TASK DIRECTIONS: Look below for the line containing "order date: 2020-04-28 -> 2020-05-05". Output it and each remaining line of the entries exactly, and nothing else.

Source data:
- Opening Delimiter -

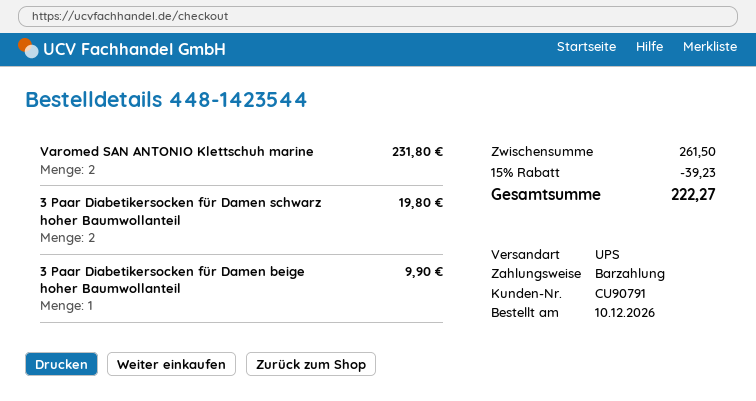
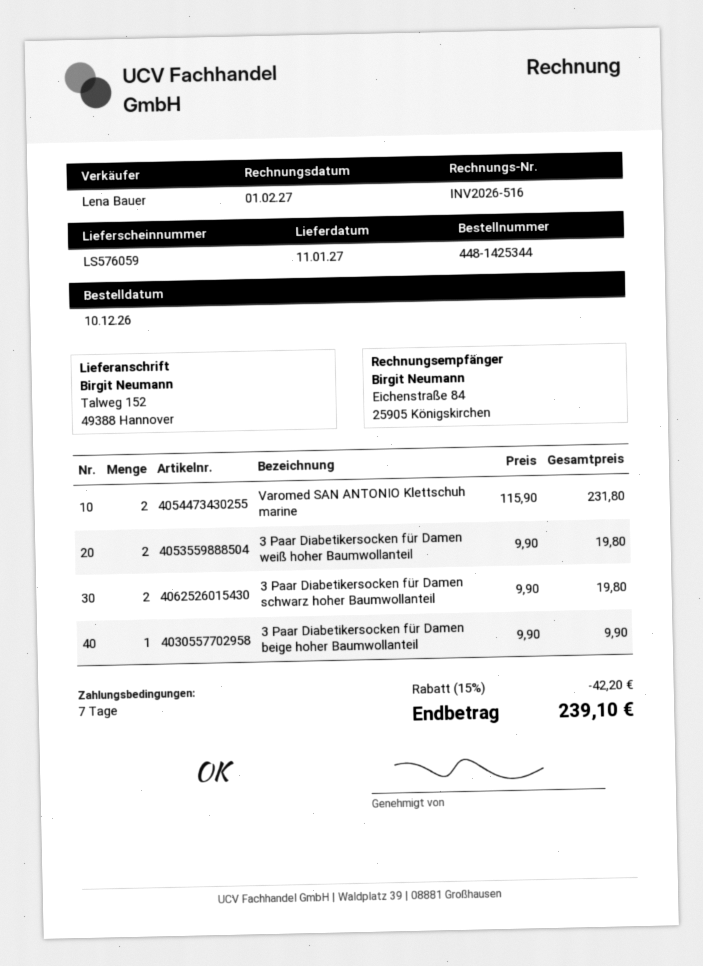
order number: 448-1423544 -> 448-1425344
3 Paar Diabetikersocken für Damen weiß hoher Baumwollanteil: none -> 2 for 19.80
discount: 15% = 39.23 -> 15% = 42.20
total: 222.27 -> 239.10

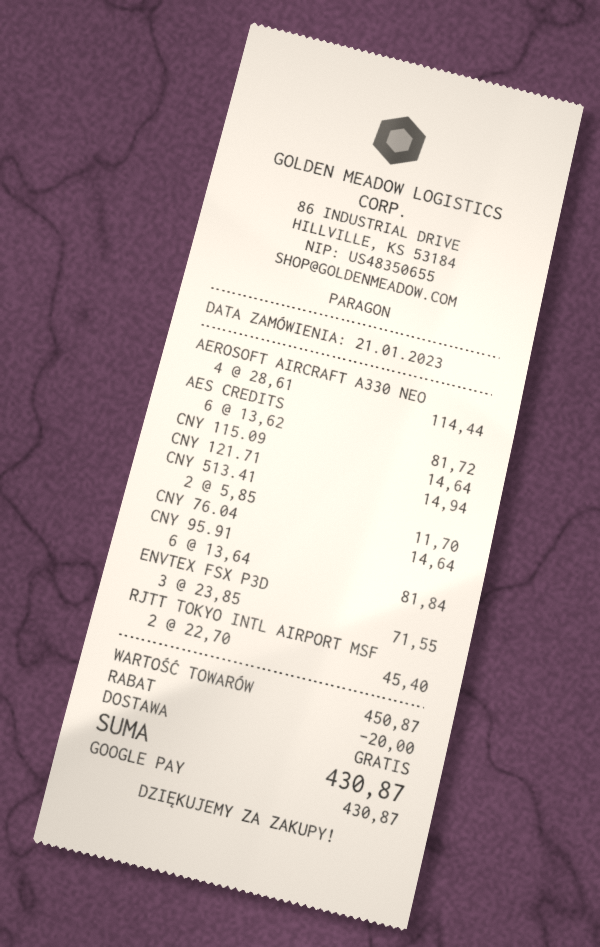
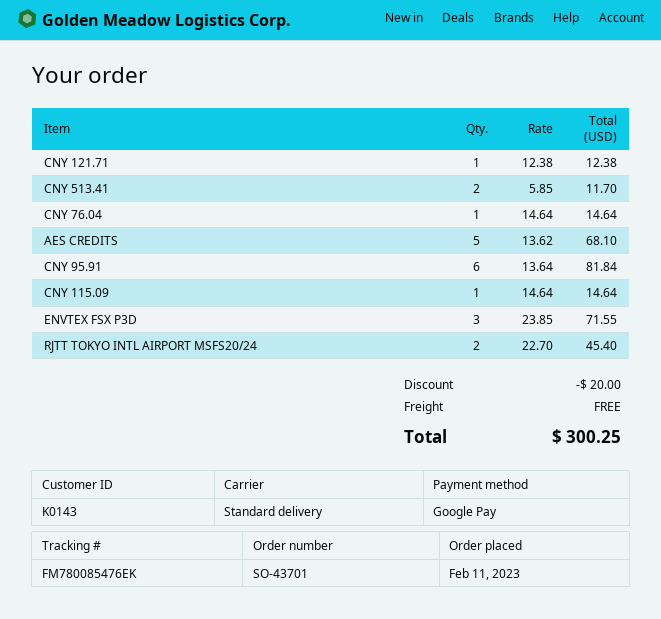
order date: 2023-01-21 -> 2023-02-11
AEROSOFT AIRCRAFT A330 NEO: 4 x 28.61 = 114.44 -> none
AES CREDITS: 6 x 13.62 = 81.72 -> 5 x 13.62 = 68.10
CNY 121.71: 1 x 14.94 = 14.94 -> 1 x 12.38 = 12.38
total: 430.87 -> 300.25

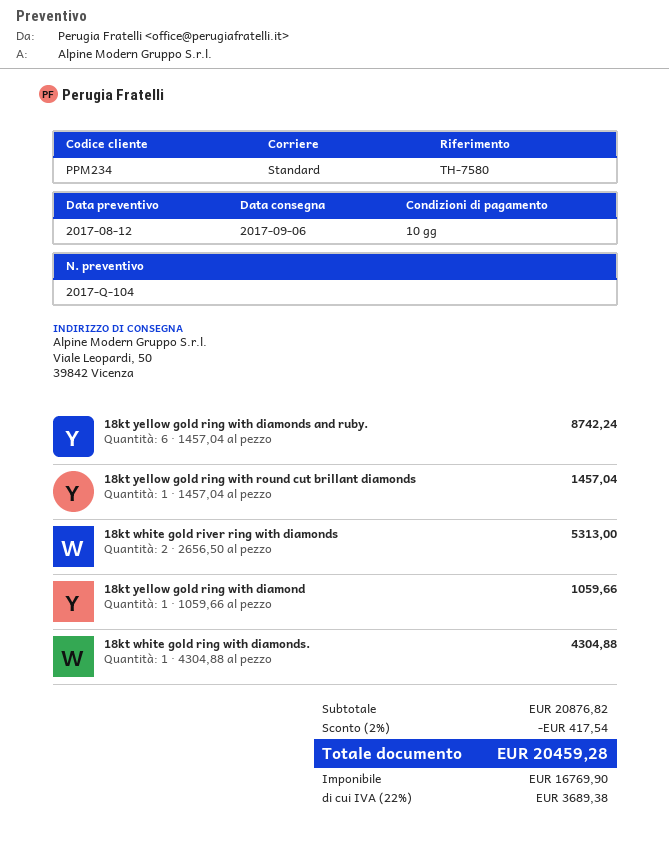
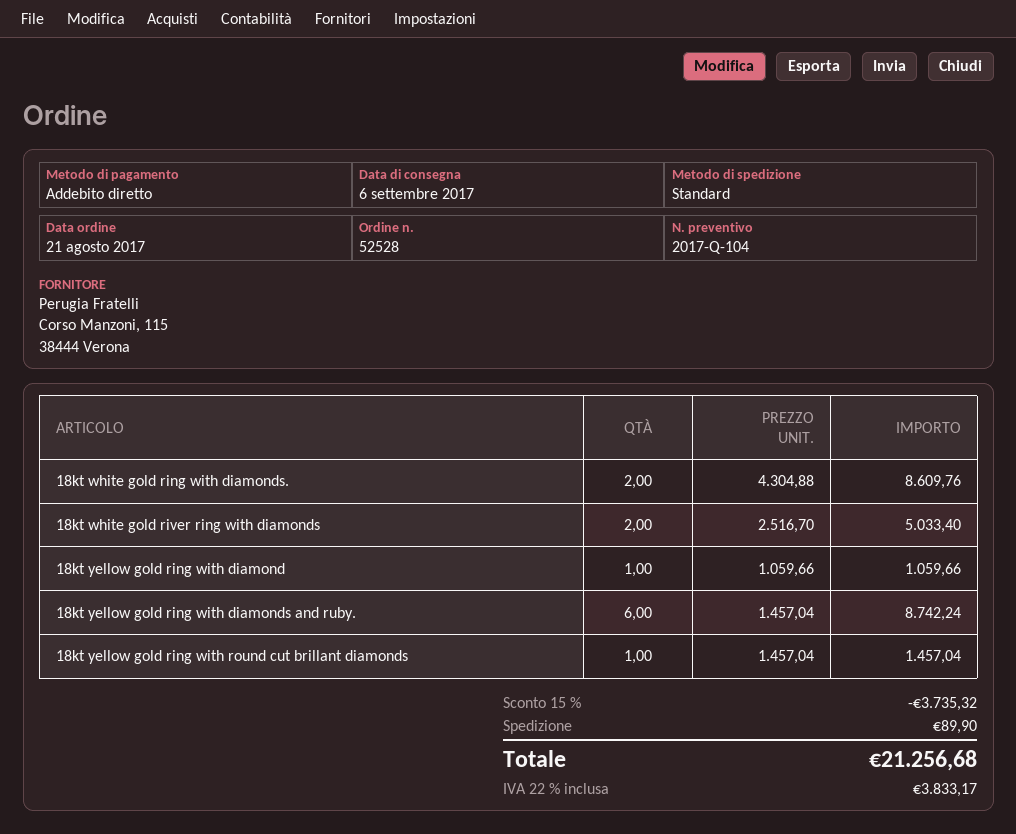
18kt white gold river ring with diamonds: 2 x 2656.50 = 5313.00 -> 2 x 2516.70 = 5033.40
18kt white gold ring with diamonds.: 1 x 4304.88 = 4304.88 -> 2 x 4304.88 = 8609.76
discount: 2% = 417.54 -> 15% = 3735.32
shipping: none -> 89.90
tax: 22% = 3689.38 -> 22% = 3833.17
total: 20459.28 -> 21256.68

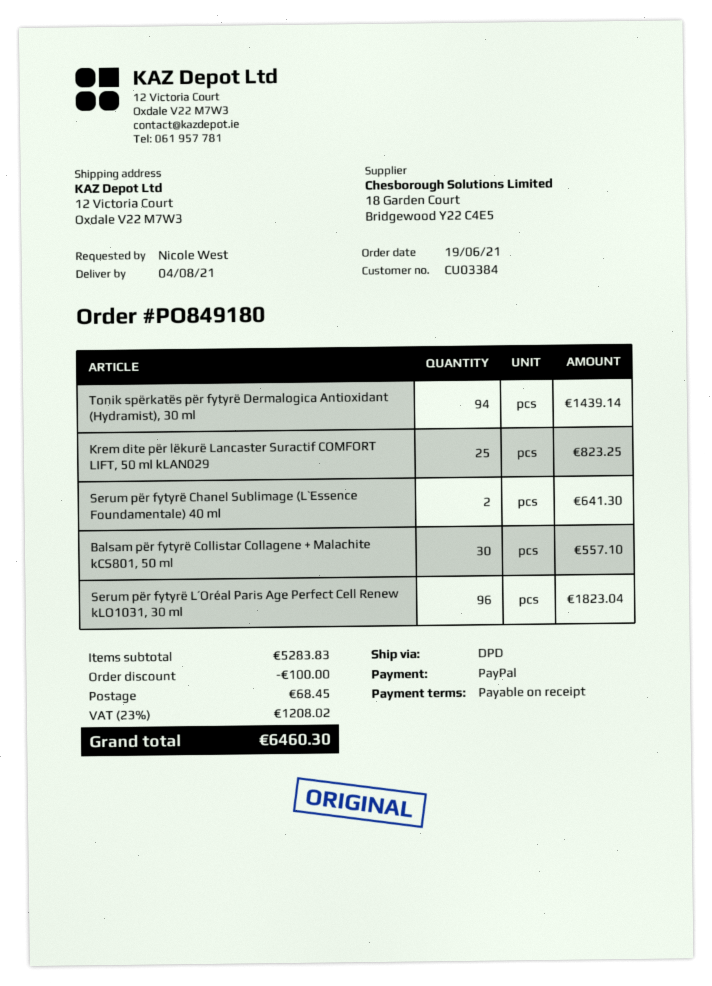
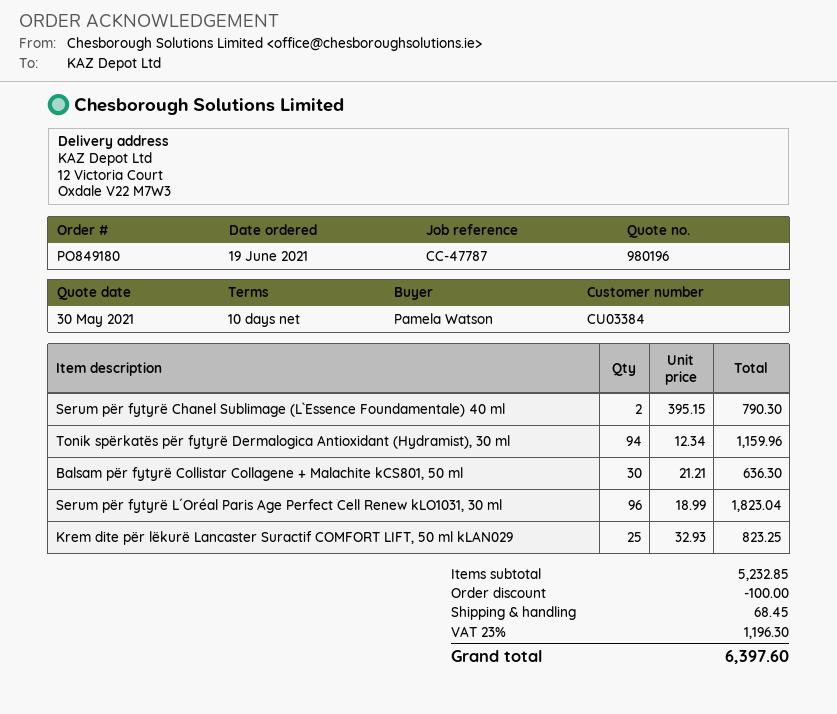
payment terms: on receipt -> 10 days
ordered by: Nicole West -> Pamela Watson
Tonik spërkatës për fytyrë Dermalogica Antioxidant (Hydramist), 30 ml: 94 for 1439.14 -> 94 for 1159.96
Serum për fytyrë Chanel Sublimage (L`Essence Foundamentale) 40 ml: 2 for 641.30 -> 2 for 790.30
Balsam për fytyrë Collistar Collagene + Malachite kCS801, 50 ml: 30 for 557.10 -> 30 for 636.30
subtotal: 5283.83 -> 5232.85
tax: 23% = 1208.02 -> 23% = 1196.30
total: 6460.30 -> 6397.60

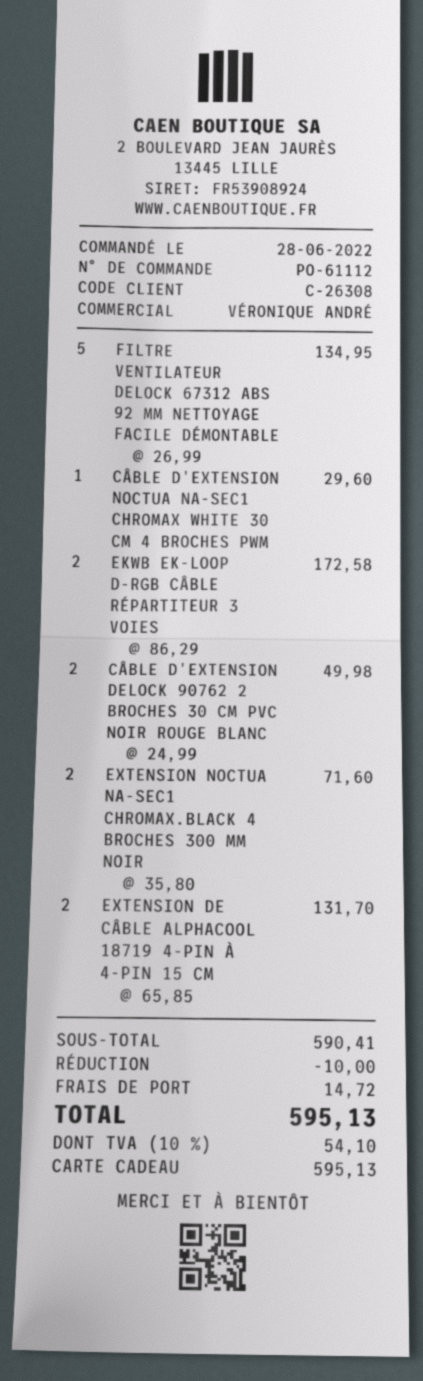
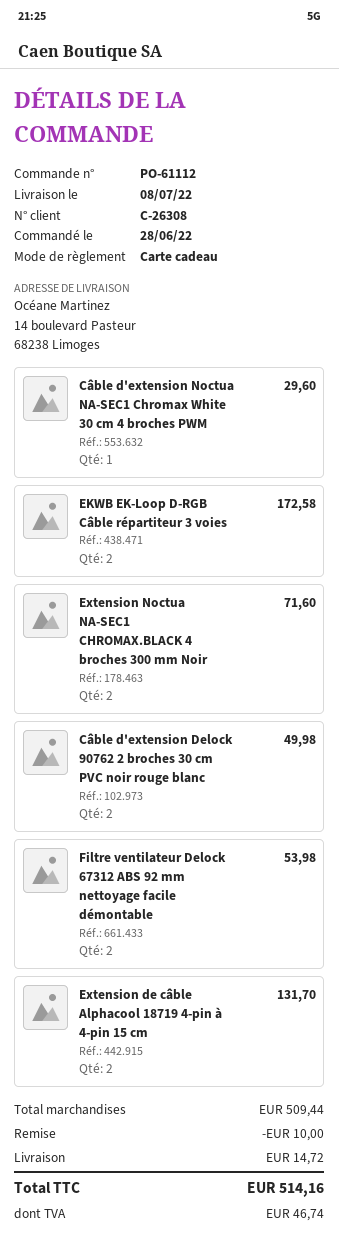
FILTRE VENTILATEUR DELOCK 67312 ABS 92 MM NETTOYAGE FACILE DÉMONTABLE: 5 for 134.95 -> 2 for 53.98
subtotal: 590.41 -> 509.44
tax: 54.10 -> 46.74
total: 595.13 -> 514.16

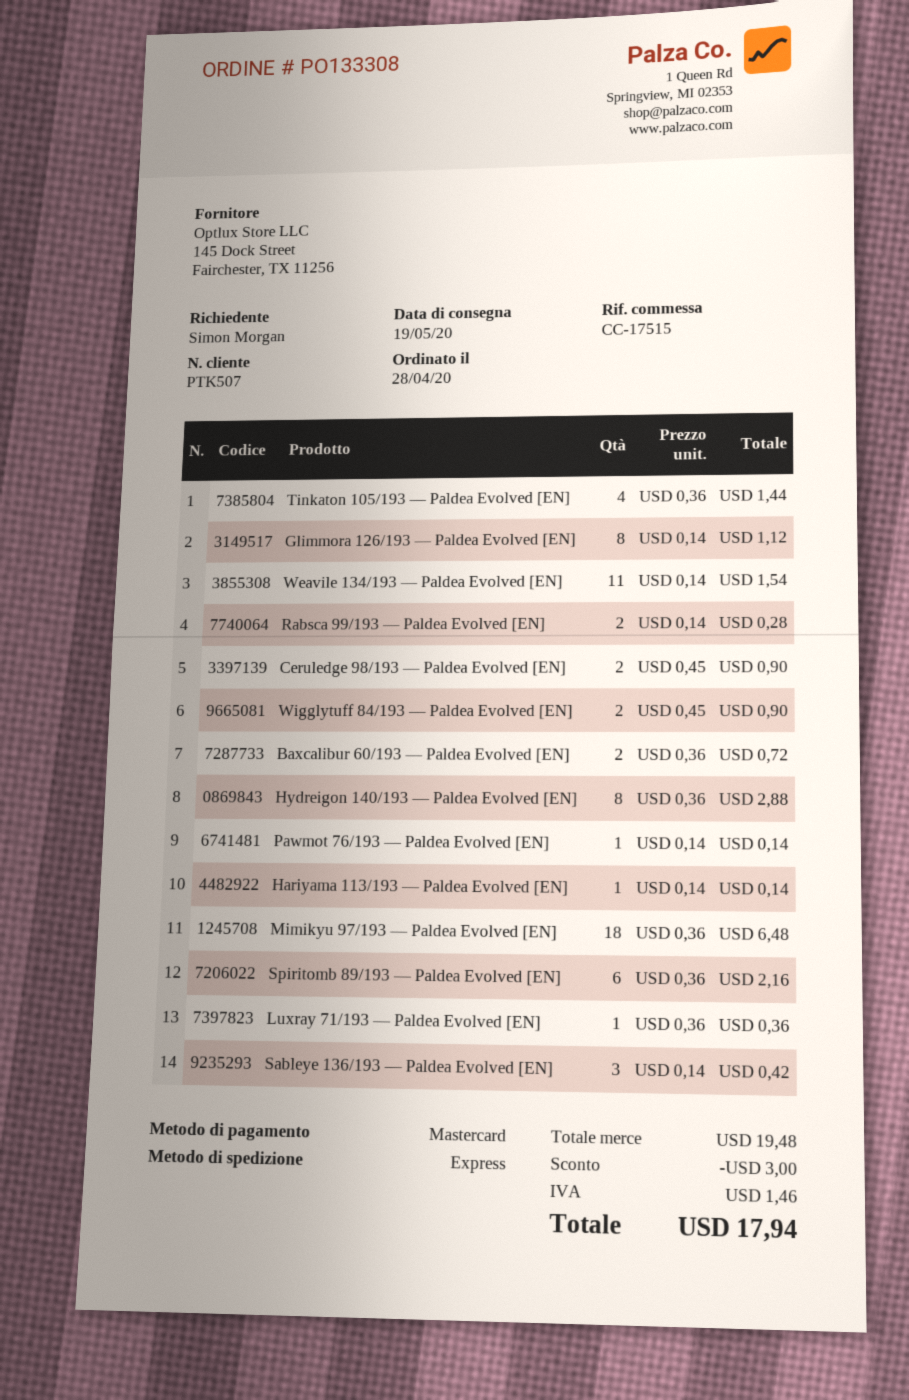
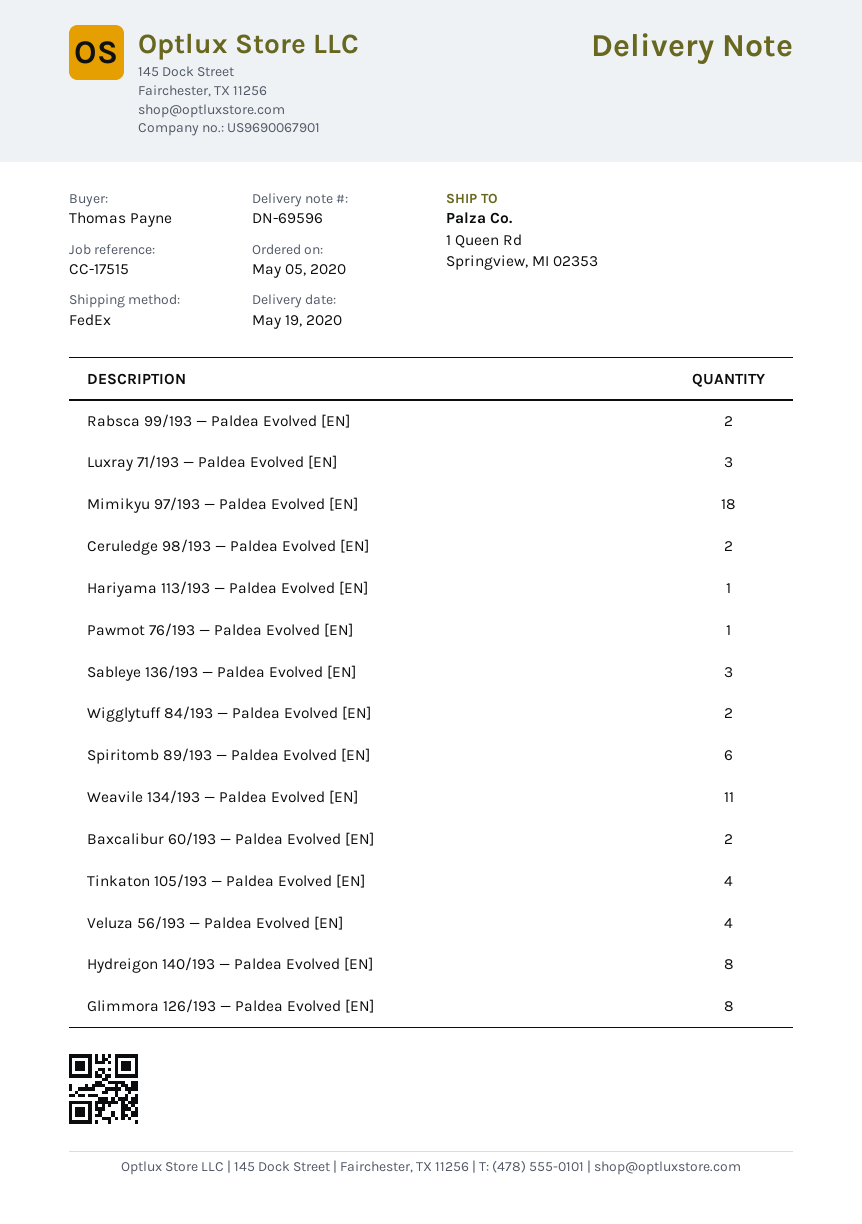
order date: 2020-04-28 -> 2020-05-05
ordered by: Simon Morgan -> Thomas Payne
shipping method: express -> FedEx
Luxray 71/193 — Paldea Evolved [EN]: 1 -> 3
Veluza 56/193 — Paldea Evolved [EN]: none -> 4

- Closing Delimiter -

SOLUTION TO THE PROBLEM:
order date: 2020-04-28 -> 2020-05-05
ordered by: Simon Morgan -> Thomas Payne
shipping method: express -> FedEx
Luxray 71/193 — Paldea Evolved [EN]: 1 -> 3
Veluza 56/193 — Paldea Evolved [EN]: none -> 4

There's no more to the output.